Такое осознание языка и своей причастности к нему придавало ОМ и его друзьям чувство собственной значительности в революционную эпоху. Страдания, пережитые «людьми слова» (по ассоциации упоминается «Charogne» Бодлера), стали для них тем искуплением, той гарантией внутренней свободы, о которой шла речь в «Скрябине и христианстве»: культура стала церковью, произошло отделение церкви-культуры от государства… и т. д. Культура облагодатствована и вечна, а государство безблагодатно и ждет гибели от хищного времени (ссылка на предсмертные стихи Державина – см. «Девятнадцатый век»). Поэтому государство должно прийти на поклон к духовным ценностям – держать их для совета, как средневековые князья для совета держали монастыри. Это основная мысль статьи Слово и культура. Она перекрещивается с другой мыслью: течение времени циклично (мысль Ницше), современная культурная разруха – не конец, а начало нового цикла, «всё повторится снова» («Tristia») – и Катулл (цит. ст. 46), и Овидий (цит. Trist. I, 3), и Пушкин (цит. «Цыганы»), сплавляясь в удивительную простоту не ученого Верхарна, а детского Верлена (Ecoutez la chanson grise… – контаминация строчек Верлена «Ecoutez la chanson bien douce…» и «Rien de plus cher que la chanson grise…» подчеркивает образ синтетического поэта). Диктовать направление этому будущему развитию поэзии – самоубийство по расчету: слово с его внутренней свободой само себе хозяин (блуждает… как душа вокруг брошенного… тела – образ из Тютчева). Концовка статьи (причина революции – голод в междупланетных пространствах) – неожиданная мысль из космологических фантазий Г. Гюрджиева (1877–1949): творение Луны еще не закончено, и оно питается живой энергией, освобождающейся при массовых смертях на Земле (войнах, революциях). Еще конкретнее оптимистический взгляд на облагораживающую роль интеллигенции в революцию выражен в статье Государство и ритм[90]: осенью 1918 г. ОМ заведовал в Наркомпросе подотделом эстетического воспитания и учреждал Институт ритмического воспитания по модной системе Ж. Далькроза (1865–1950, работал в Базеле, потом в Хеллерау близ Дрездена, потом в Женеве), видя в ней воплощение грядущего эстетического коллективизма.

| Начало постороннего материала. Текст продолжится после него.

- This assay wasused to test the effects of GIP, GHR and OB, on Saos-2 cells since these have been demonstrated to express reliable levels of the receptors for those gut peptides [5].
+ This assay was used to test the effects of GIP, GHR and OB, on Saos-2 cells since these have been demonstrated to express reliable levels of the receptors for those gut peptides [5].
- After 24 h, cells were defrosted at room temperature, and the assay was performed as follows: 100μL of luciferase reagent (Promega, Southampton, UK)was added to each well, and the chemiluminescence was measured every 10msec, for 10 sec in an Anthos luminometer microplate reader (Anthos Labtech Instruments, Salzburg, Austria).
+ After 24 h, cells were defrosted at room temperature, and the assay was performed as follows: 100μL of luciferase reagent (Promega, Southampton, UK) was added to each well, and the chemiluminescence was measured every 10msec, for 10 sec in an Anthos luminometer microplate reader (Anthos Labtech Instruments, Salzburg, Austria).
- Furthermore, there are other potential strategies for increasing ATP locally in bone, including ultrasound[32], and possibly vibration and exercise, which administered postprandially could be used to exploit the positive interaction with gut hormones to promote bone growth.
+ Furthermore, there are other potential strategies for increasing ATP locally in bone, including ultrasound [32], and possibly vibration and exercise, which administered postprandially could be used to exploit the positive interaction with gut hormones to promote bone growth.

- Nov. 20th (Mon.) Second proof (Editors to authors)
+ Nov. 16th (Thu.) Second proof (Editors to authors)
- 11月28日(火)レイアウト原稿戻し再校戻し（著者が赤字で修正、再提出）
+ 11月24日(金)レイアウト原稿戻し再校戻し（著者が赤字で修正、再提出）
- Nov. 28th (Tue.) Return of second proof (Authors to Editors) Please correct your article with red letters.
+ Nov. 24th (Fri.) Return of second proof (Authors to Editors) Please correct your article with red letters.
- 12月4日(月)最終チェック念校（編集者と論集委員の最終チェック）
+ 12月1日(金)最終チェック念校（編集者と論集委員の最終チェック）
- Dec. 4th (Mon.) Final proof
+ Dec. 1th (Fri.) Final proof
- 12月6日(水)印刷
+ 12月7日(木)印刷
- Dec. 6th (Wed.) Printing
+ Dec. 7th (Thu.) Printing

В международный масштаб это ощущение перестройки мира переносится в статье Пшеница человеческая (тот же гюрджиевский образ, наслаивающийся на старую поговорку «перемелется – мука будет»): в эпоху разрухи главное – не политика, а экономика с ее пафосом всемирной домашности («благословен кремневый топор классовой борьбы», движимый не политическими, а экономическими интересами – за словом «кремневый» просвечивает слово «кремлевский»). Этот пафос не знает политических границ (скомпрометированных мировой войной), разрозненные люди-зерна смалываются в муку и спекаются в хлеб, единый для всей Европы – большой народности. Россия, для которой ощущение Европы едино и не дробится на ощущения мелких государств, может сыграть в этом объединяющем движении особенную роль (мысль от позднего Чаадаева). Концовочный символ – с картины Серова «Похищение Европы»: божественный бык несет Европу к вселенскому единству, к интернационалу. Цитаты – из второй сцены «Фауста», из оды 1747 г. Ломоносова, из стих. «Над виноградными холмами…» Тютчева.
Отмежевание от прошлого четче всего выражено в статье Кровавая мистерия 9-го января (написанной к очередной годовщине Кровавого воскресенья) с ее характерной эстетической терминологией (трагедия, мистерия) и оправданием будущего цареубийства: нельзя жить, если не будет убит царь. Описание событий неточно: по крайней мере, три рабочие колонны достигли Дворцовой площади и были расстреляны почти перед Зимним дворцом; историк Е. В. Тарле (1875–1955) получил шрам не тогда, а во время демонстрации 17 октября. Мужичонка в далекой Сибири – Г. Распутин.